If you're only there for a day, as part of a stopover to/from Europe, I recommend you pick two of these three options. Visit Blue Lagoon (direct from the airport); it's a tourist trap spa but well done, a unique experience because it's based around a cluster of natural mineral-filled hot springs and a nice relaxing experience. Wander around Reykjavík for part of the day; there's definitely a half day worth of cool things to see. Go on one of the shortened Golden Circle tours (5.5-6.5 hours instead of the usual 8-8.5) in the afternoon or evening to see Gullfoss and Geysir. (If you do both Blue Lagoon and the shortened Golden Circle, schedule it as a package, they should just transfer you directly from one tour to the other, and they'll tell you which bus to get on leaving the Blue Lagoon to make it work. You also probably want to pack your own lunch, if you don't want to buy food at tourist-trap prices.)

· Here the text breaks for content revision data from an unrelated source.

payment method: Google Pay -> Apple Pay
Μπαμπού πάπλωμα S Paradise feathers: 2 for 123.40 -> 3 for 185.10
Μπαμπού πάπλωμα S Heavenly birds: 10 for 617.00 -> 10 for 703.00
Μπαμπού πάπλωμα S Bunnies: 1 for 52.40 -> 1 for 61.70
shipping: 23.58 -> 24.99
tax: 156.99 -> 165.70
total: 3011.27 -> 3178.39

We spent roughly two half days exploring Reykjavík. We wandered along the main shopping street (Bankastræti/Laugavegur), the main arts-store street (Skólavörðustígur), Tjönon (The Pond), and part of the waterfront (along Sæbraut). We went up top the top of the church on Skólavörðuholt (if it's still under construction, go inside but don't pay to go up, the construction scaffolding blocks too much of the views) and to the viewing platform on top of their hot-water reservoirs (Perlan ("The Pearl")). We also paid a visit to one of the city pools; they're all geothermally heated and have nice relaxing hot tubs; many have saunas as well. That said, I recommend you do at least one thing not on this list; I'm sure there's cool stuff we didn't even find out about.

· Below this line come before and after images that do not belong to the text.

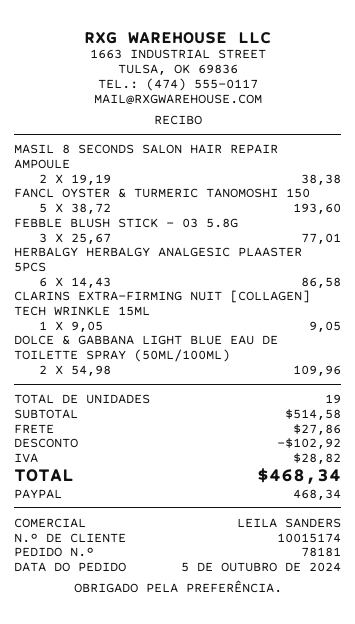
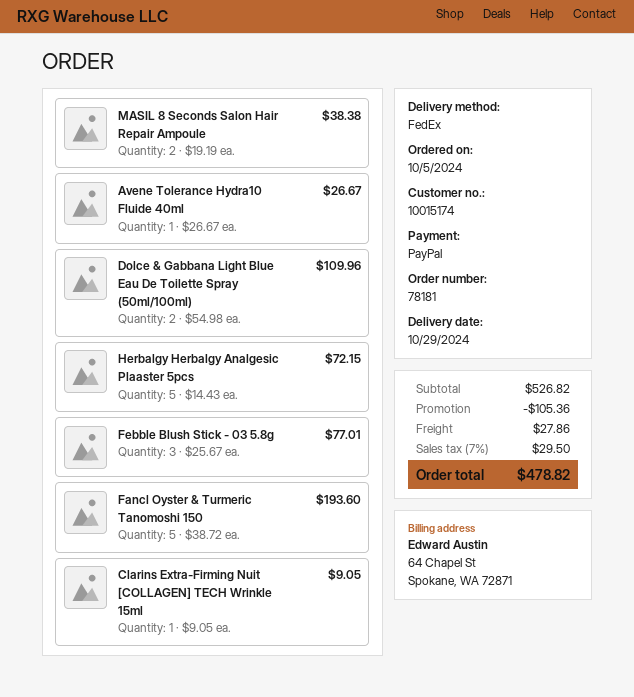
HERBALGY HERBALGY ANALGESIC PLAASTER 5PCS: 6 x 14.43 = 86.58 -> 5 x 14.43 = 72.15
Avene Tolerance Hydra10 Fluide 40ml: none -> 1 x 26.67 = 26.67
subtotal: 514.58 -> 526.82
discount: 102.92 -> 105.36
tax: 28.82 -> 29.50
total: 468.34 -> 478.82

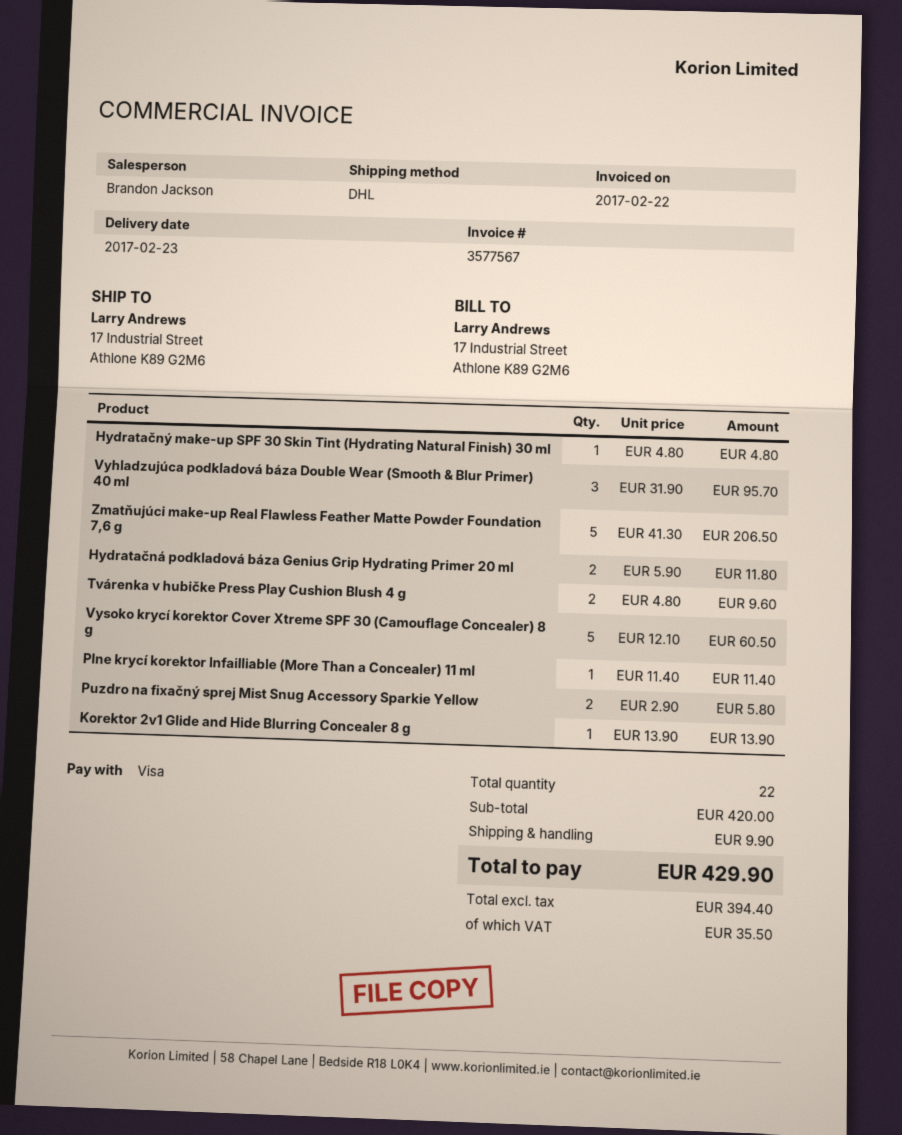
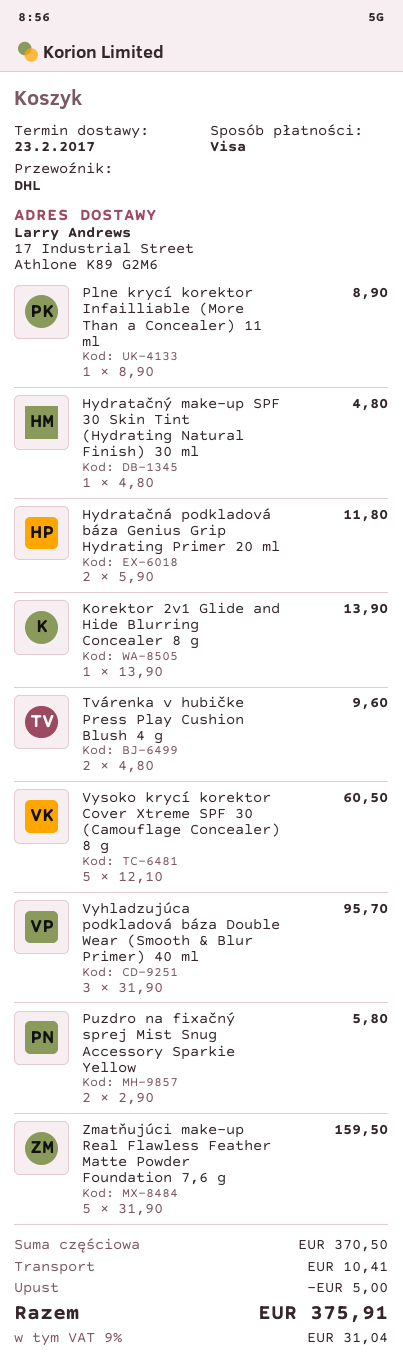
Zmatňujúci make-up Real Flawless Feather Matte Powder Foundation 7,6 g: 5 x 41.30 = 206.50 -> 5 x 31.90 = 159.50
Plne krycí korektor Infailliable (More Than a Concealer) 11 ml: 1 x 11.40 = 11.40 -> 1 x 8.90 = 8.90
subtotal: 420.00 -> 370.50
discount: none -> 5.00
shipping: 9.90 -> 10.41
tax: 35.50 -> 31.04
total: 429.90 -> 375.91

While you're in Iceland, consider trying whale meat. We ate at the Sea Baron, on the north side of Geirsgata, near where Tryggvagata merges with it; they sell fish kabobs, including whale and halibut. They also had scallops, potatoes, and other yummy-looking things. Both the Lonely Planet and our bus tour giude recommended them. There are also more upscale restaurants with whale meat; just ask for recommendations.
If your hotel is near Bankastræti, Skólavörðustígur, or the west part of Laugavegur, there's a fair bit within walking distance; regardless, you may want to use the city bus system. We tried to buy day passes a few different places; in the end, we could only buy them at the Hlemmur city bus terminal (Laugavegur & Rauðarárstígur); they also had a great flyer with a city map, a bus map, and a bus schedule that I hadn't been able to find elsewhere. Know where you're going, and be able to point at it written down, or have it circled on the bus map so you can show the driver for help finding it; one bus driver was the only person we encountered in Iceland who didn't speak English.
If you're there for two days, consider the more leisurely Golden Circle tour. If you're there for four or more days (or maybe even three), look into a multi-day tour with an overnight stop elsewhere, or rent a car or go hiking/backpacking to explore on your own. (Even though we were there for four days, we lost over a day to stuff related to the Reykjavík Marathon, and most of a day to not sleeping on the plane.)
Wikipedia has decent articles on Reykjavík and Iceland, as does Wikitravel (Reykjavík, Iceland).
Last but not least, get a travel guide. If you're only there for one or two days, you'll probably be just fine with a Europe book that happens to cover Iceland (note that Rick Steves does not) as opposed to one that's specific to Iceland. We were quite happy with our Lonely Planet Iceland; it was full of great information.